▸ **Aim of the exercise**
From the entries that follow, copy each line containing the word "Listed".

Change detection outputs
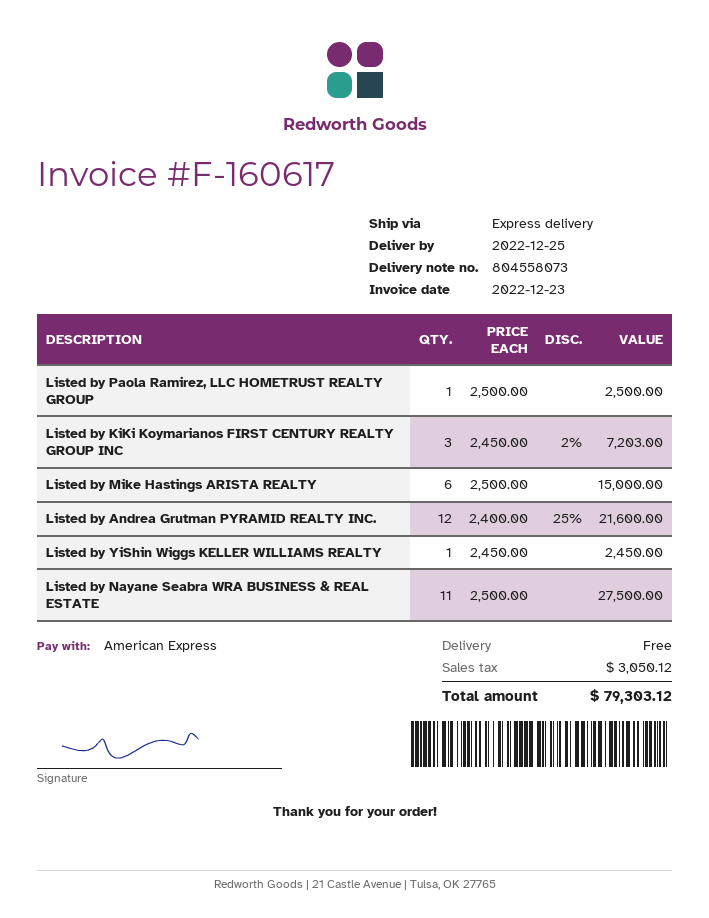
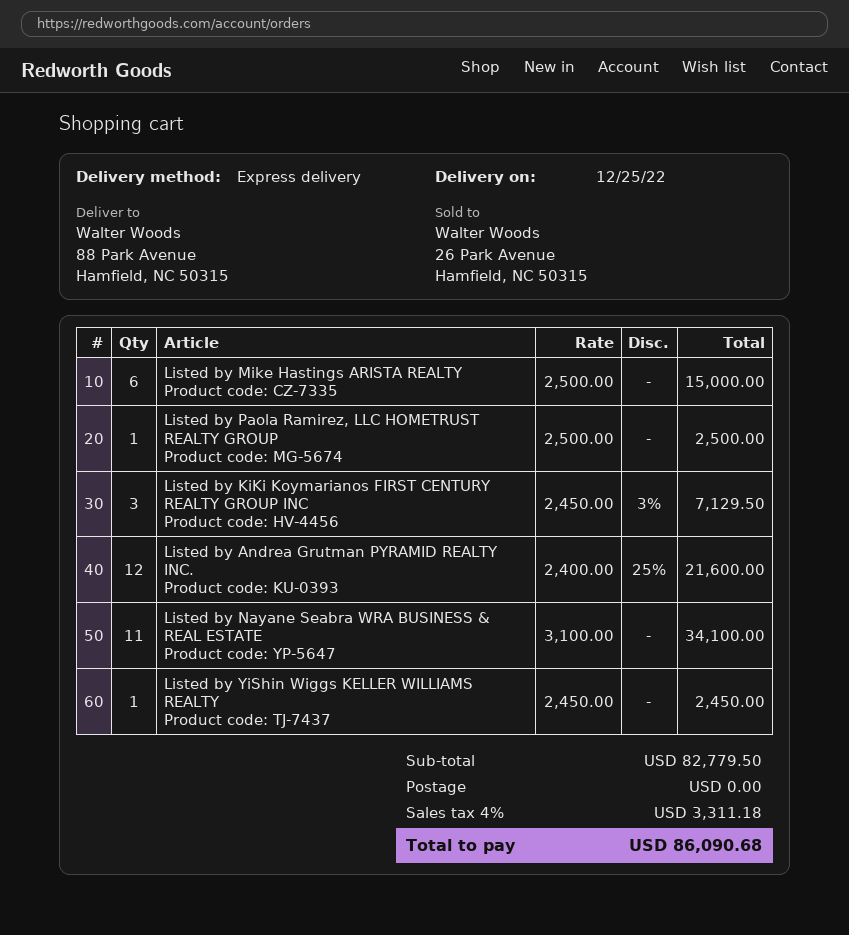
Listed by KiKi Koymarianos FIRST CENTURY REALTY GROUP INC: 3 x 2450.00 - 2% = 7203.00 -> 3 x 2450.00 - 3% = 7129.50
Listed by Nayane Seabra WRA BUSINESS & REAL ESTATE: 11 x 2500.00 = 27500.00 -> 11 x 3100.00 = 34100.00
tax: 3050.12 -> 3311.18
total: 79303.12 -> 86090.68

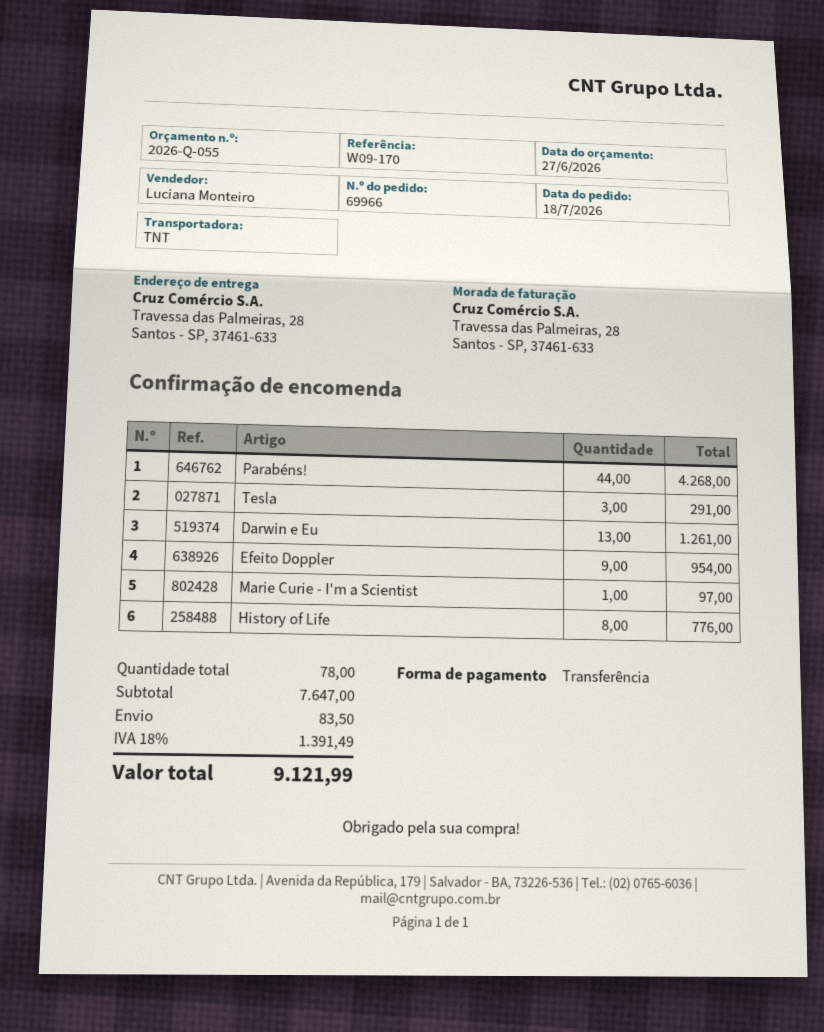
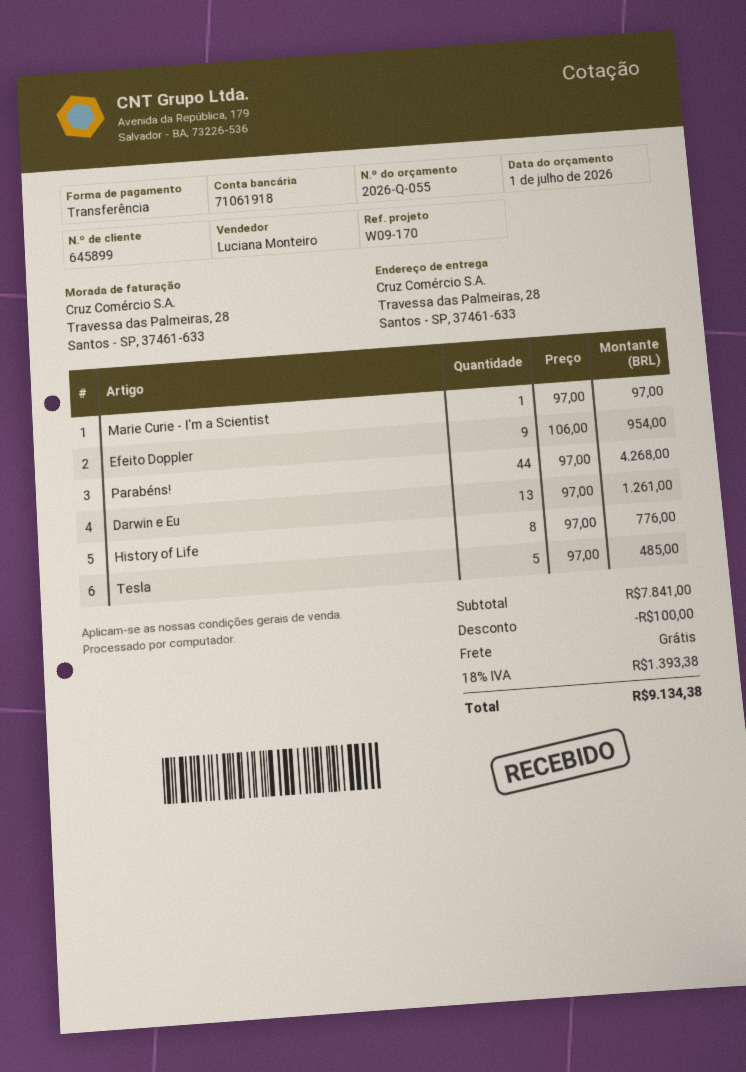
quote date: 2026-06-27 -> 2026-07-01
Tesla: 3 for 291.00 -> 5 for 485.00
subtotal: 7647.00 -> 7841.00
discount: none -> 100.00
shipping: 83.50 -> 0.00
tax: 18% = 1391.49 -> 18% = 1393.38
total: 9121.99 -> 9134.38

▸ **Answer area**
Listed by KiKi Koymarianos FIRST CENTURY REALTY GROUP INC: 3 x 2450.00 - 2% = 7203.00 -> 3 x 2450.00 - 3% = 7129.50
Listed by Nayane Seabra WRA BUSINESS & REAL ESTATE: 11 x 2500.00 = 27500.00 -> 11 x 3100.00 = 34100.00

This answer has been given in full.